Imagem, a visão de campo completo da matriz de gel celular na placa individualmente usando exposição automática sob o campo brilhante. No 35º dia de cultivo, verifique os níveis de nitrogênio líquido e inicie o sistema de FRX. Abra a sala de amostras e transfira os géis com pinça com ponta de cotovelo da placa para o meio do estágio de amostra do instrumento.

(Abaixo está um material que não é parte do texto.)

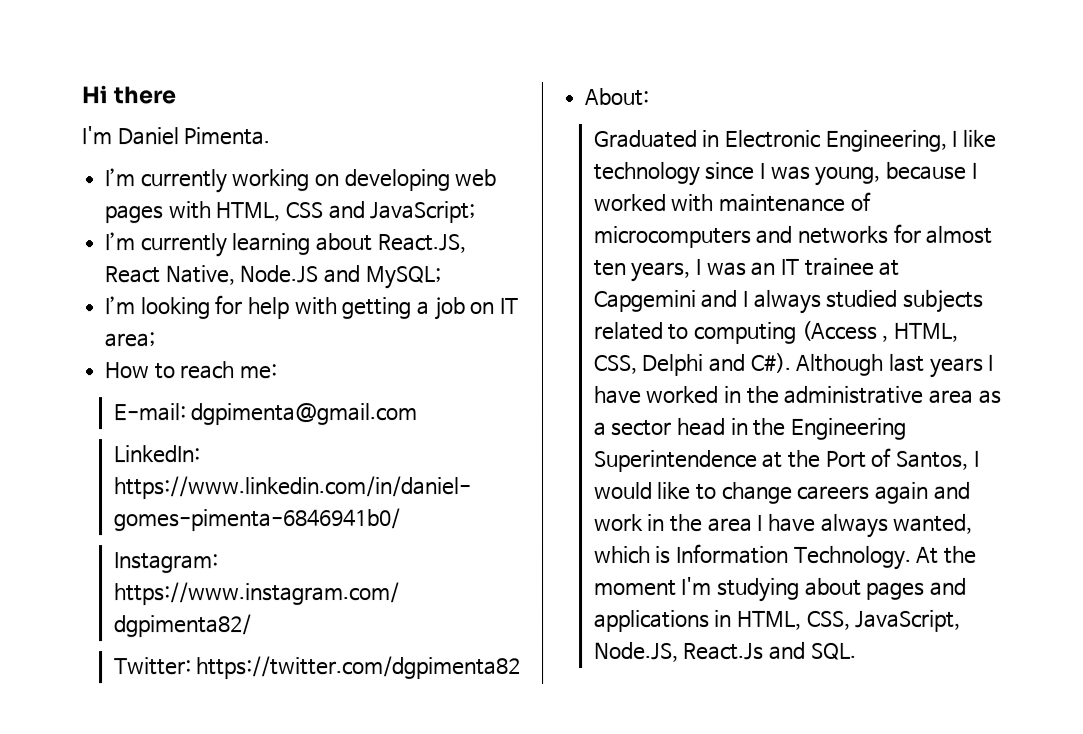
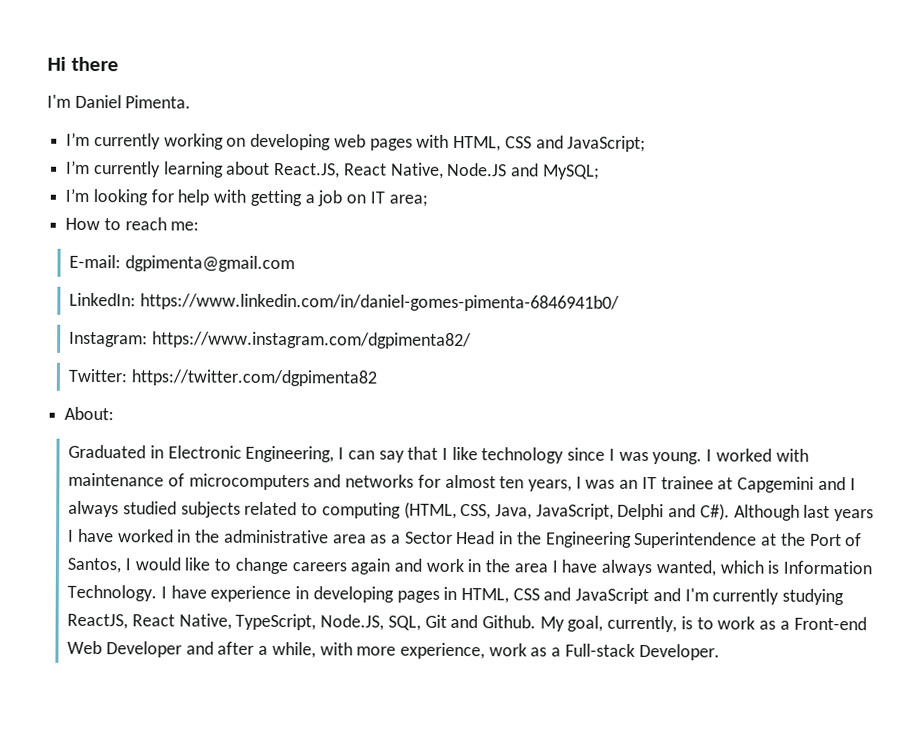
- Graduated in Electronic Engineering, I like technology since I was young, because I worked with maintenance of microcomputers and networks for almost ten years, I was an IT trainee at Capgemini and I always studied subjects related to computing (Access , HTML, CSS, Delphi and C#). Although last years I have worked in the administrative area as a sector head in the Engineering Superintendence at the Port of Santos, I would like to change careers again and work in the area I have always wanted, which is Information Technology.
+ Graduated in Electronic Engineering, I can say that I like technology since I was young. I worked with maintenance of microcomputers and networks for almost ten years, I was an IT trainee at Capgemini and I always studied subjects related to computing (HTML, CSS, Java, JavaScript, Delphi and C#). Although last years I have worked in the administrative area as a Sector Head in the Engineering Superintendence at the Port of Santos, I would like to change careers again and work in the area I have always wanted, which is Information Technology.
- At the moment I'm studying about pages and applications in HTML, CSS, JavaScript, Node.JS, React.Js and SQL.
+ I have experience in developing pages in HTML, CSS and JavaScript and I'm currently studying ReactJS, React Native, TypeScript, Node.JS, SQL, Git and Github. My goal, currently, is to work as a Front-end Web Developer and after a while, with more experience, work as a Full-stack Developer.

Feche a sala de amostras e aguarde 30 minutos para deixar o instrumento esfriar antes de usar. Defina o tempo de exposição para 35 milissegundos. O espectro varia de zero a 40 quilo elétron-volts e a corrente elétrica a 770 microamperes para aquisição configurada.
Movendo o estágio de amostragem, escolha de três a cinco locais de varredura para análise. Selecione os elementos cálcio e fósforo. Inicie a detecção e exporte os resultados.
Em dias diferentes de cultivo. Lavar duas vezes a matriz de gel celular removida do meio de cultura com DPBS gelada, conforme demonstrado anteriormente. Extrair o RNA total da matriz do gel celular usando o método do álcool isoamílico clorofórmio fenol.
Em seguida, transcreva reversamente dois microgramas de RNA total para CDNA com iniciadores hexâmeros aleatórios. Coloque o tubo em um termociclador e realize a amplificação por PCR. Após a PCR analise as alterações de dobra com o método de TC de dois deltas.
A coloração de células mortas vivas, visualizada em microscópio confocal a laser, mostrou que todas as células eram positivas para AM de cálcio e quase nenhuma célula positiva para etídio, indicando que o sistema gel é altamente adequado para osteocitogênese. Os dendritos celulares gradualmente se estenderam em uma rede no meio osteogênico até o sétimo dia. Uma pseudo imagem colorida da cultura do dia sete exibe os androides celulares em diferentes profundidades na parte inferior e na parte superior do gel.
Imagens de campo completo do gel com células e gel sem células em uma placa de 24 poços nos tempos indicados são fotografadas. A transparência da matriz de gel continuou a declinar até se tornar opaca aos 35 dias, ao contrário da matriz de gel livre de células. O espectro de XRF do gel opaco no 35º dia indicou que o gel estava completamente preenchido com depósitos de cálcio e fósforo.
A expressão de vários genes marcadores analisados por PCR em tempo real mostrou que os níveis de RNAm da podoplanina e da proteína da matriz de dentina um aumentaram continuamente do primeiro dia até o dia 21 e o nível de RNAm diminuiu após o dia 21. Os níveis de RNAm do fator de crescimento de fibroblastos 23 e da esclerostina aumentaram continuamente durante todos os estágios. O colágeno um e a membrana basal medem o gel rapidamente e a temperatura ambiente.
Por conseguinte, todas as pontas e tubos utilizados devem ser pré-refrigerados, salvo indicação em contrário. Pode-se observar quaisquer eventos interessantes durante a osteogênese por técnicas de imagem. É mais fácil localizar a ação da molécula durante a formação e alongamento dos dendritos.